Were you not able to set up a fetal ham curl / russian knee curl of some sort?... That's your ticket for heavy ham exercises.
-S
My gym has those rubber coated DB's that have a narrow profile.....very difficult to keep between my feet without having a spotter. I may try to grab someone and have them lift them into place for me. If that doesn't work, I may rig up my super squat hip belt with a loading pin for some ham curls somehow.
Hams curls on the cable rack were decent, but I need to get better ankle cuffs.
I was able to get on the decline bench backwards and simulate a GHR. It's a bit awkward, and due to the leverage setup, I need to assist with my hands. It turns into a "negative-only" movement and highly dependent on the amount of effort I push off with, but I can get them to work. In fact, I just did them last night.
I'll keep experimenting. Usually when you're forced to think outside the box with exercises you'll stumble onto something that is a new favorite.
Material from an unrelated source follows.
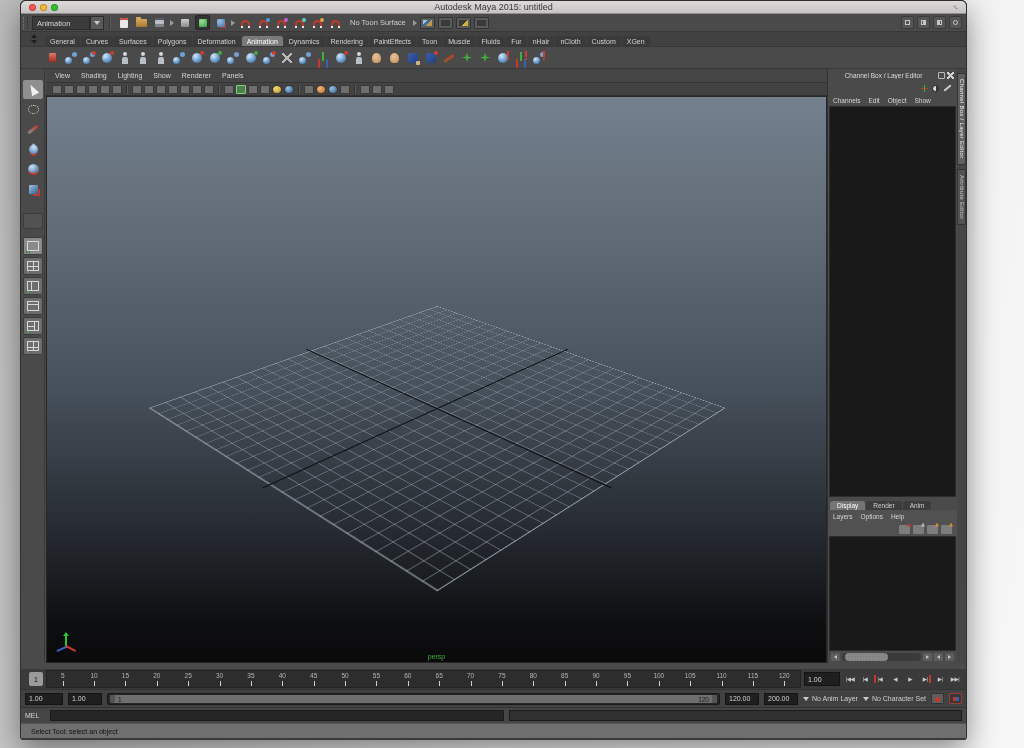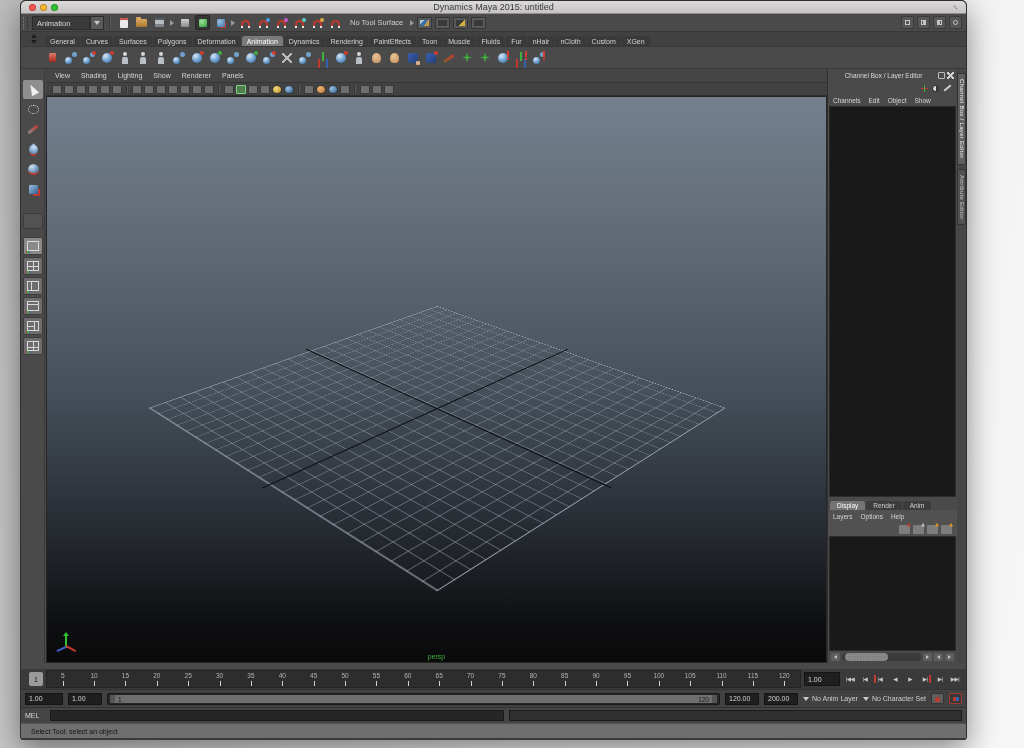"Dynamics Maya 2015: untitled" div.title { text: Dynamics -> Autodesk }
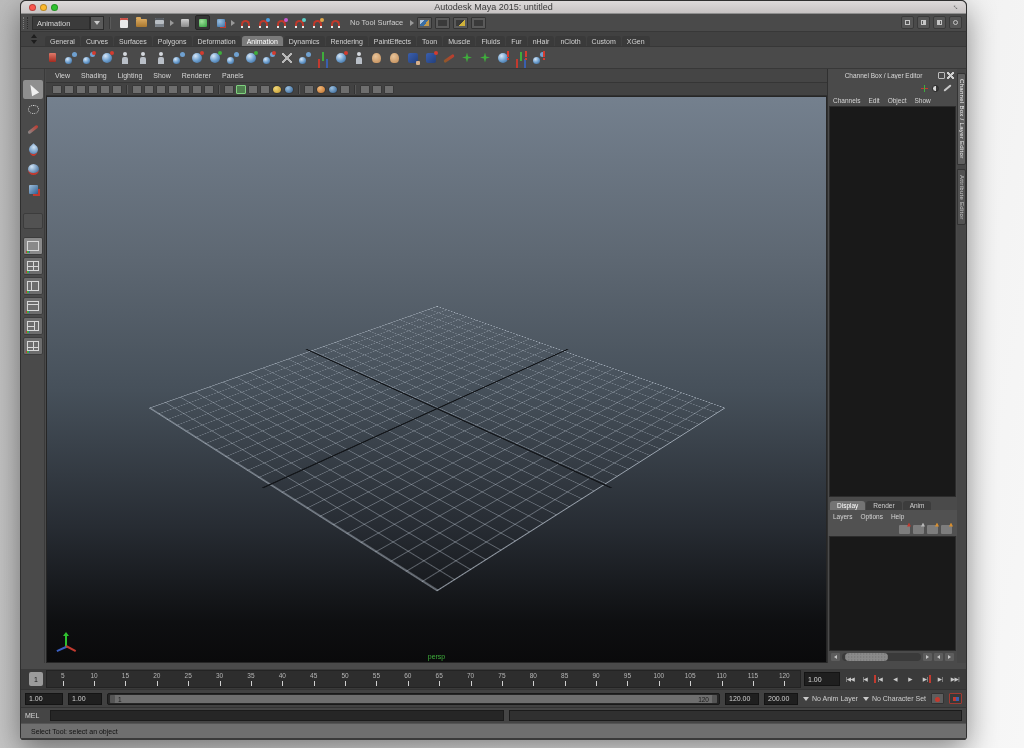"No Tool Surface" span.live-label { text: Tool -> Toon }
I will say one thing - my strength is really starting to take off right now (compared to recent experience). Initially I thought it was a placebo effect, but the longer it goes, the less I believe that. Eventually I want to enter into a fat-loss phase, but I wanted to wait until I got 1-2 full effort blasts under my belt. This would help me get a better feel for the program and how it's supposed to work, plus it might help elevate my metabolism and make my calorie intake starting point a bit higher.